Handwriting words recognition with TensorFlow

Construct an accurate handwriting recognition model with TensorFlow! Understand how to utilize the IAM Dataset to extract text from handwritten images, and discover methods to enhance your model's accuracy

In the previous tutorial, I showed you how to build a custom TensorFlow model to extract text from captcha images. Step by step, tutorial by tutorial, I am going to more complex things. This tutorial will extend previous tutorials to this one, using IAM Dataset, which has variable length ground-truth targets.

Each sample in this Dataset consists of an image of handwritten text, and the corresponding target is the text string in the image. The IAM dataset is widely used as a benchmark for OCR systems, so this example can be a useful starting point for building your own OCR system.

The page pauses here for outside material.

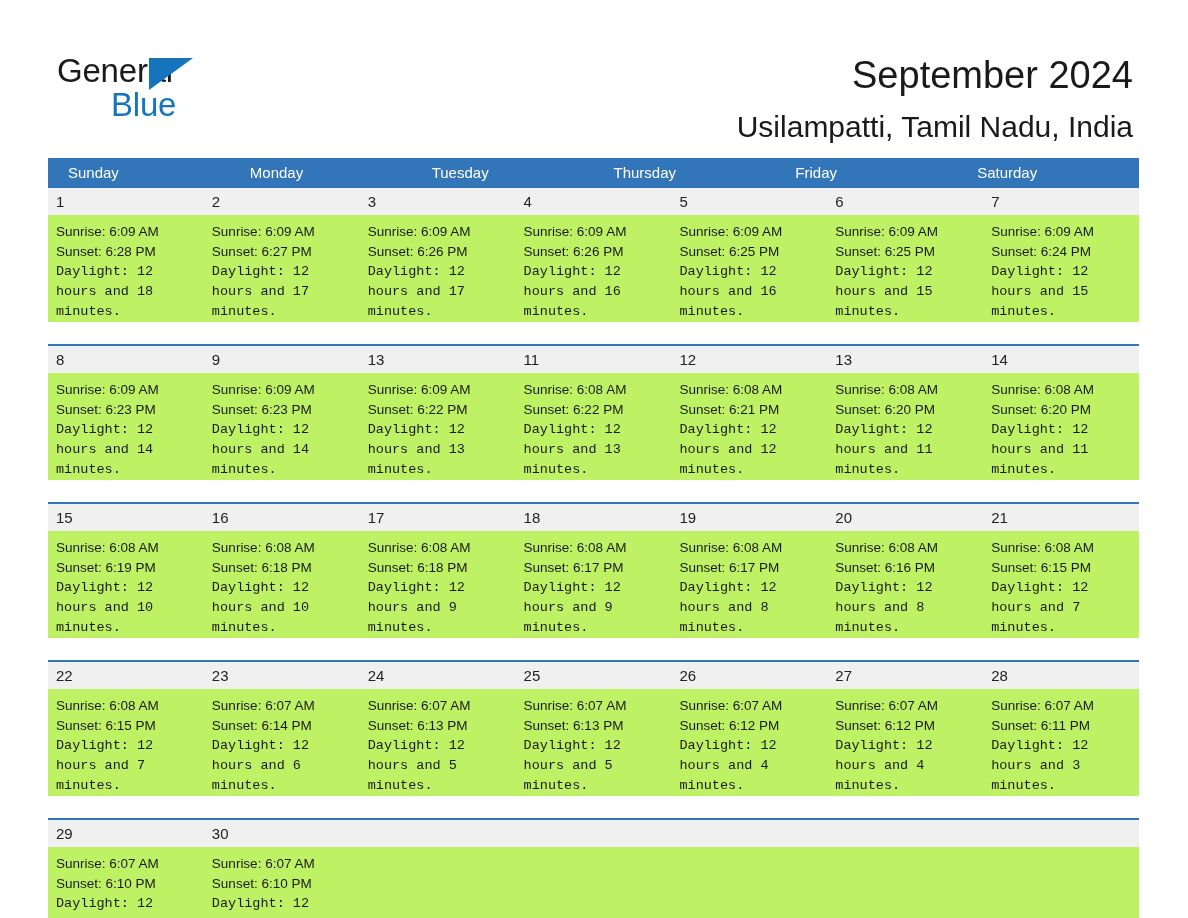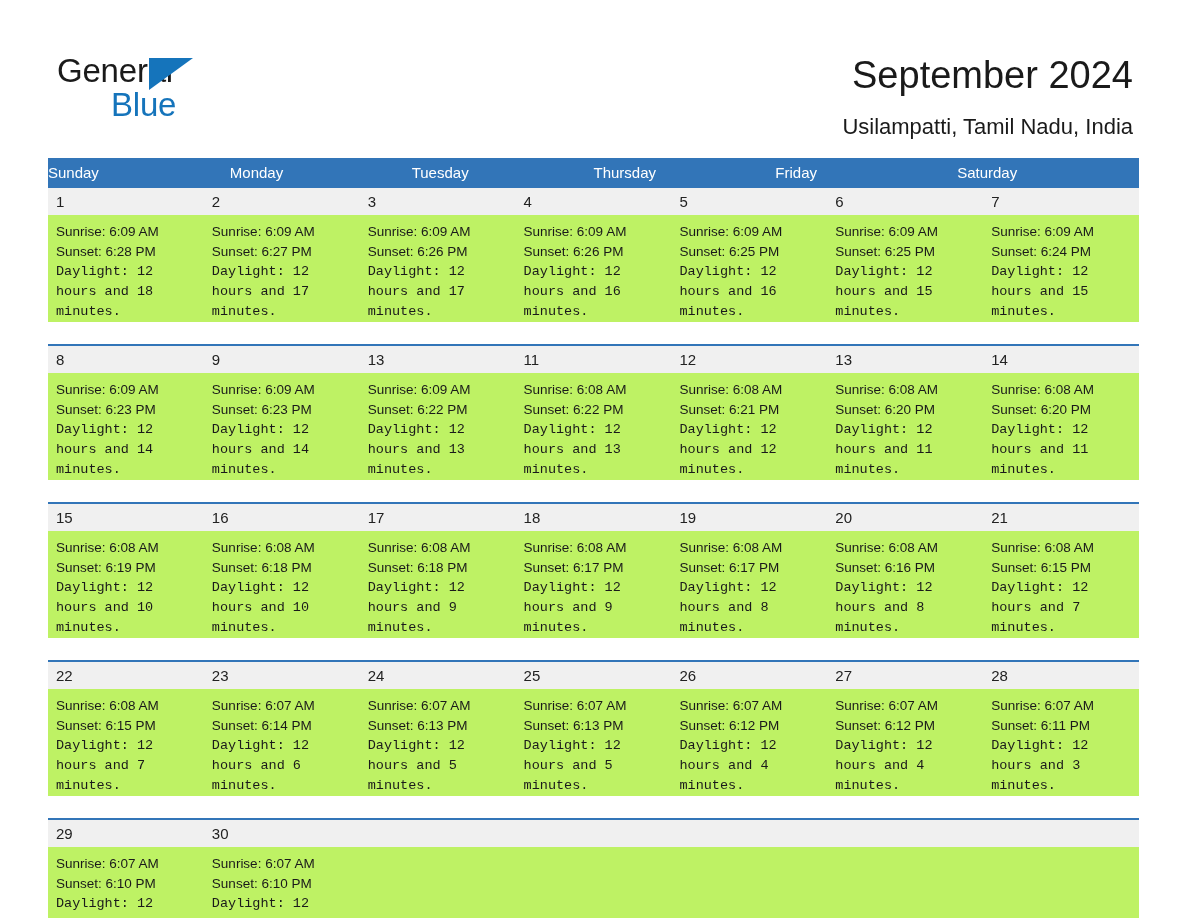"Usilampatti, Tamil Nadu, India" .subtitle { font-size: 22px -> 30px }
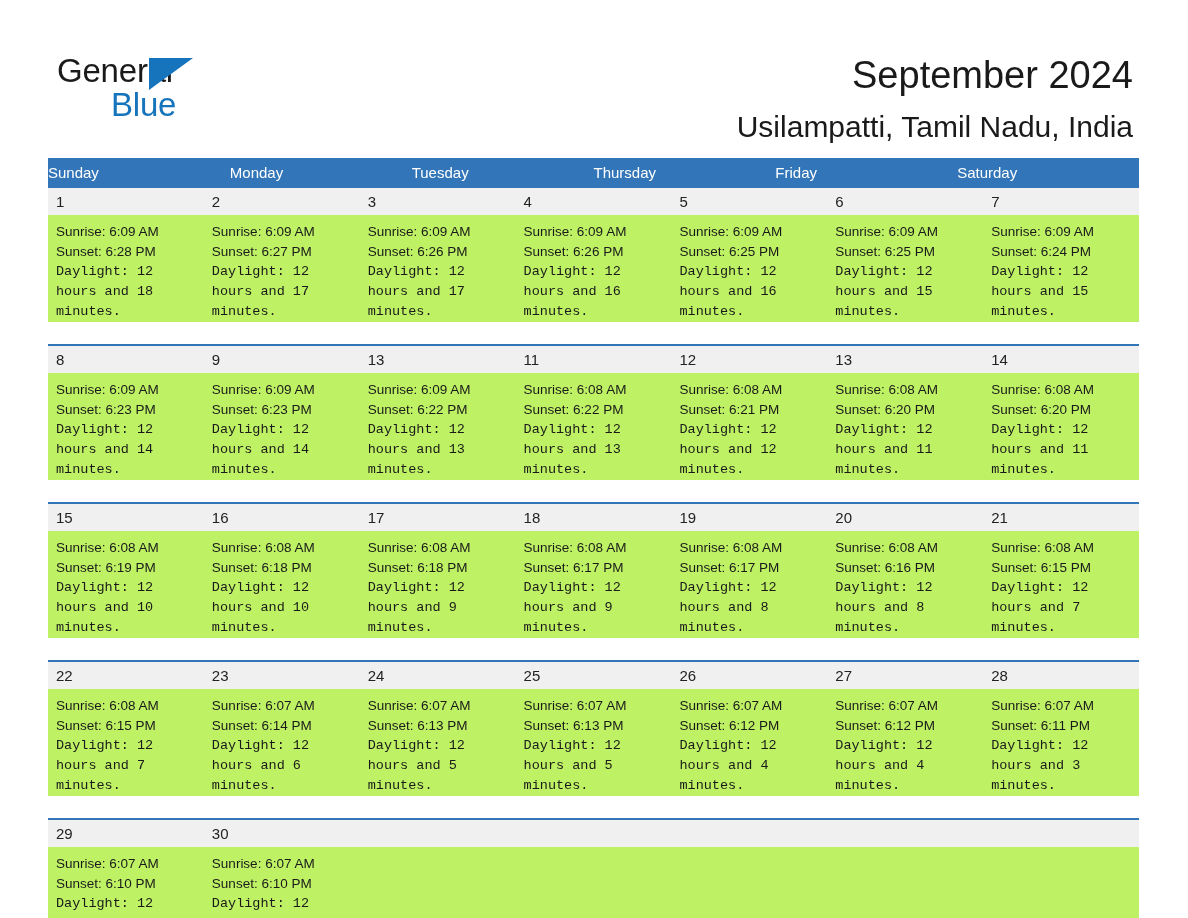"Sunday" .weekday { padding-left: 0 -> 20px }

Handwriting recognition is the process of converting handwritten text into machine-readable text. This technology is widely used in various applications, such as scanning documents, recognizing handwritten notes, and reading handwritten forms, including document digitization, handwriting analysis, and automated grading of exams. One way to approach handwriting recognition is by using a Connectionist Temporal Classification (CTC) loss function, as we used in previous tutorials.

Prerequisites:

Before we begin, you will need to have the following software installed:

  • Python 3;
  • TensorFlow (We will be using version 2.10 in this tutorial);
  • mltu==0.1.5

Dataset collection and preprocessing:

To simplify all things with dataset downloads and extraction, I wrote a code to do these things for us:

import stow
import tarfile
from tqdm import tqdm
from urllib.request import urlopen
from io import BytesIO
from zipfile import ZipFile

def download_and_unzip(url, extract_to='Datasets', chunk_size=1024*1024):
    http_response = urlopen(url)

    data = b''
    iterations = http_response.length // chunk_size + 1
    for _ in tqdm(range(iterations)):
        data += http_response.read(chunk_size)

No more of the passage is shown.